Como conclusión, me gustaría aportar que deberíamos estipular unos comportamientos considerados correctos ante el uso de las tecnologías como métodos de comunicación, para no caer en la sobreexposición social, porque esa misma sociedad nos cataloga por aquellas áreas que hacemos públicas, por mucho que pretendamos que no lo sean.

 

Comentarios

  • Ana Groba

    Laura, me parece muy interesante cuando hablas de la primera pregunta que te hicieron en una entrevista y esa frase que dices "mi facebook no es yo". Si tenemos tiempo en clase me gustaría trabajar la identidad digital y los límites con la identidad "real"- ¿acaso no es real?

    Me parece sin duda un tema interesantísimo.

    Un saludo.

  • Amaia

    ¡Hola Laura! Estoy totalmente de acuerdo con tu punto de vista acerca de cómo deberíamos comportarnos ante el uso de las tecnologías como métodos de comunicación.

    Sin duda no le estamos dando el uso correcto, ya que en muchos casos (como tú bien dices) entorpecen la verdadera comunicación, ya sea por su utilización mientras se mantiene una conversación cara a cara o por el "daño" que pueden llegar a hacer las conversaciones banales, insustanciales… que mantenemos entre nosotros (whatsapp, line..), o bien, la falta de comunicación no verbal… que por lo menos para mí, es tan importante como la verbal para que una simple charla no nos lleve a una malinterpretación de la misma.

    Otro aspecto que me parece curioso es la pregunta que te hicieron en la entrevista de trabajo, puede sonar hasta ridícula!! Ya que como tú señalas… un determinado “perfil digital” en las redes sociales no implica que puedas llegar a estar menos capacitado para ese puesto.

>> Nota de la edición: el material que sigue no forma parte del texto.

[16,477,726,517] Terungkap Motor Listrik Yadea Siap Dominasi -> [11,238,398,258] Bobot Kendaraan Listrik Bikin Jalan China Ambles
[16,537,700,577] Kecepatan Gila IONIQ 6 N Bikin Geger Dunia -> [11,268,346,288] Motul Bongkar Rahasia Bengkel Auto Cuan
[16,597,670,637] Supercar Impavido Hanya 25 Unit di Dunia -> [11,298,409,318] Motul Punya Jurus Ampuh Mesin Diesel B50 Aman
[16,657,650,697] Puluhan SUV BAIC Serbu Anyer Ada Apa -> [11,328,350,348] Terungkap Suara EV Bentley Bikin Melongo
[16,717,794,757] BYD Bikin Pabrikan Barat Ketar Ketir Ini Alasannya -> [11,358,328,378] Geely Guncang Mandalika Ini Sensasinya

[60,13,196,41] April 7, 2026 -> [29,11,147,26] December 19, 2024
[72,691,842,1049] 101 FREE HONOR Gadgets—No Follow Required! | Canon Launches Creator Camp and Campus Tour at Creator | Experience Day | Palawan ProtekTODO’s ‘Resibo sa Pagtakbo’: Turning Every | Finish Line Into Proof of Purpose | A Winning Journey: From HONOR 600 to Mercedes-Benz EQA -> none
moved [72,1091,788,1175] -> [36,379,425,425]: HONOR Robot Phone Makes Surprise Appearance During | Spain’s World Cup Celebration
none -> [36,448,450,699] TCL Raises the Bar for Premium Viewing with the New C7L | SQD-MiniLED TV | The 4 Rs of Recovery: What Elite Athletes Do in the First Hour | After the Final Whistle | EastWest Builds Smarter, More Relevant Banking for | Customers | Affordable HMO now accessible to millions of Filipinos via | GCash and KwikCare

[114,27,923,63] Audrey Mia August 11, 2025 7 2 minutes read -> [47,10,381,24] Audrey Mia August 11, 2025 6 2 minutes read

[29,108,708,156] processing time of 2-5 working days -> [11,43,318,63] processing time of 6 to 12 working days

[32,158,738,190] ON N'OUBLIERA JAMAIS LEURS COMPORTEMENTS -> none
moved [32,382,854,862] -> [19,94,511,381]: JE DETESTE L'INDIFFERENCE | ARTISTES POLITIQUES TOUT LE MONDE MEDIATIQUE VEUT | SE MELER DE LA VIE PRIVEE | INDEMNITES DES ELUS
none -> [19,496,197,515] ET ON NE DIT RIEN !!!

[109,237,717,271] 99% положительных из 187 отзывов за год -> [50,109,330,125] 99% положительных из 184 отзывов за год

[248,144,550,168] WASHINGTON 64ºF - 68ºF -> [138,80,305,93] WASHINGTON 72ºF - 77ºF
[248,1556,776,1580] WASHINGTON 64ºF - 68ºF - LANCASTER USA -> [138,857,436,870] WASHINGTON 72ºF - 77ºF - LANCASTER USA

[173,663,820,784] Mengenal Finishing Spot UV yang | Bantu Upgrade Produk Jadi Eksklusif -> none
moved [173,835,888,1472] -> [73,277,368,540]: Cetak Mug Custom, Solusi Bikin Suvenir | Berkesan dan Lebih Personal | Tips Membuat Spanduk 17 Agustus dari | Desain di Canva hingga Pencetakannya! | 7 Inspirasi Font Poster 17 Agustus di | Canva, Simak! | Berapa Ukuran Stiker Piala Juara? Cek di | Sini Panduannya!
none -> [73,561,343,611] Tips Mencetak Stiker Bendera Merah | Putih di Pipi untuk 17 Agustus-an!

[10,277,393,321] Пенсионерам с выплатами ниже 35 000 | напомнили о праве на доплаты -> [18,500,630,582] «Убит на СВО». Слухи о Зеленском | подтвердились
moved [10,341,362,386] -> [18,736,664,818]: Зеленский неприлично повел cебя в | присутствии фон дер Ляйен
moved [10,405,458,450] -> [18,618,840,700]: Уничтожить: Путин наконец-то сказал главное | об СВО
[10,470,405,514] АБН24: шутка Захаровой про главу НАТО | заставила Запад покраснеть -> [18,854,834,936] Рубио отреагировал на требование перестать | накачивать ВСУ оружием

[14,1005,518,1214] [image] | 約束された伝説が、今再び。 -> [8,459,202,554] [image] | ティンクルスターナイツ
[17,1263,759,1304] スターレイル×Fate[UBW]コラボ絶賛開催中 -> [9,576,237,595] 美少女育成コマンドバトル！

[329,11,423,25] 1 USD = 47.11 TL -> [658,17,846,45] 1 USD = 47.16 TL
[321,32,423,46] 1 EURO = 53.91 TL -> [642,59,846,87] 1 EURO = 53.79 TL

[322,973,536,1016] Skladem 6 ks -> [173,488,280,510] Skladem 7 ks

Por otro lado, existen cantidad de redes sociales para la búsqueda de empleo, lo cual, a día de hoy puede resultar muy práctico siempre que sepamos cómo utilizarlas… Y personalmente, es un tema del me gustaría recibir información para poder sacar el máximo partido.  

    Por último… espero que, como dice Ana Groba, nos dé tiempo a trabajar este tema en clase!!